Alina Havryliuk, known by her stage name Alevtina, has been immersed in the music scene for nine years, the last three as resident DJ at the popular Sky Bar in Kiev. But the war in Ukraine has brought her life to a screeching halt, like that of millions of Ukrainians who have been forced to flee since Russia invaded the country.
The 32-year-old left Ukraine at the beginning of March and will arrive in Ibiza in the next few days to work this season. She will be working for the Nassau Group, for whom she will be DJing a couple of days a week at one of their clubs. “I was previously in Ibiza with the International Music Summit (IMS) and, last time, I was DJing for a live radio show that took place in a beach club,” she says. Now she will set foot on the island again, but under different conditions.
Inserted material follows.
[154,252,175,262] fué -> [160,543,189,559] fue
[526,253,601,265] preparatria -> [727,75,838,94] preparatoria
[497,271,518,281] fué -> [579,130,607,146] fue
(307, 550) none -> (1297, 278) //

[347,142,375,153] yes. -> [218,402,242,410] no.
Havryliuk has been staying in Barcelona for several days, after that fateful February 24 when the sound of a bomb woke her up a few kilometers from the Ukrainian city of Kiev. That night she had spent with her crew recording a techno session that they ended up celebrating with a few drinks. “We talked about the plans we had and no one thought the war was there,” she says.
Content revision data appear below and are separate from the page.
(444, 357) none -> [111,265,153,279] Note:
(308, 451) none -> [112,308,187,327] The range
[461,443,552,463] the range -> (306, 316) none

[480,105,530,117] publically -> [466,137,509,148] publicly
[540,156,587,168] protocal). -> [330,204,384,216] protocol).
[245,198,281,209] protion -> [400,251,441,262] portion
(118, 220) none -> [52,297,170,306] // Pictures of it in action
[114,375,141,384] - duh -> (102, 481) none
It was all very fast, around five in the morning. “I heard people running around, I picked up the phone and saw that I had several calls,” she recalls. In barely ten minutes her mother had arrived at her house to get her out of there. “They’re bombing us,” she told her. “I’ll never forget that feeling, nor her face,” the young woman adds. As quickly as they could, she and the friends who were at her house packed a backpack and went to Havryliuk’s parents’ house, where they stayed for three days. “We decided to move to a safer place because it was impossible to sleep with all the sirens going off,” she says. And seven people got into a car, two of them in the boot, on their way to Berezivka, 20 kilometers from the Ukrainian capital.
“We stayed there only one night because it was impossible to sleep, from the window you could see the red sky from the bombings,” he laments. “I was just waiting to get out of bed to hide,” she says. And she bursts into tears. Remembering this and knowing that family and friends are still there is something difficult to explain, she says, and impossible to understand for those of us who did not live through it. Again they backpacked their way to the Volyn region, where she was born, until they decided whether or not to leave the country. “On the way a bridge exploded on the Kyiv-Zhytomyr highway, village of Stoyanka. We didn’t even have time to hear it, but we felt it,” he says.
The journey to Spain as a Ukrainian
They crossed the Ukrainian border on March 5, after their mother drove for nine hours straight. Her sister had done so days earlier to settle in Norway, where she sought refuge. “For me it was a very difficult decision. It meant leaving the people I love,” she laments. Among them her father, grandfather, uncles, cousins and friends. “We left and the Russian army started attacking Berezivka, which is where we were at first. They were without electricity for a week, they could only hear the sound of war,” she says.
The young woman dreams of returning to her Ukrainian home, from which she was only able to take the stereo system with which she DJs : “It’s the most expensive thing I had in the apartment and it can be useful in any case”, she notes.
For the moment, she and her mother already have a temporary residence permit. “In just one hour we had it,” she says. And she offers to help her Ukrainian compatriots with her experience who do not know how to manage these procedures.
Havryliuk has chosen Spain because of its affinity with Latinos, she says. “Spaniards are very emotional like me and, in terms of my profession, I can have more opportunities here than in another country and it is closer than Argentina, Mexico or Colombia,” she explains. And the fact is that, although she studied Land Administration Engineering, her passion is music.
Radical change
She is just one of thousands of examples of people who have fled Ukraine. “One morning you wake up and understand that what you build for your whole life may disappear,” she notes, her voice cracking. “And the people you know may not be alive, you don’t know if you will be able to see your friends again and you only dream of sleeping in your bed, calling the one you love and hearing their voice,” she adds. Havryliuk hits the nail on the head: “We don’t know how rich and happy we were before the war.”
Since February 24, only the sound of bombing, traffic, sirens… echoes in her head. Images of people running, queuing, stuffing things into cars flash before her eyes. “Before I go to sleep I dream, every day, of seeing my family together again”, she says.
She is not in favor of calling them refugees. “I am a human being and so are all the people in this situation,” she says. But she is immensely grateful for the solidarity of all countries. “The world is full of good people and in the end, as we say, good will overcome evil,” she stresses.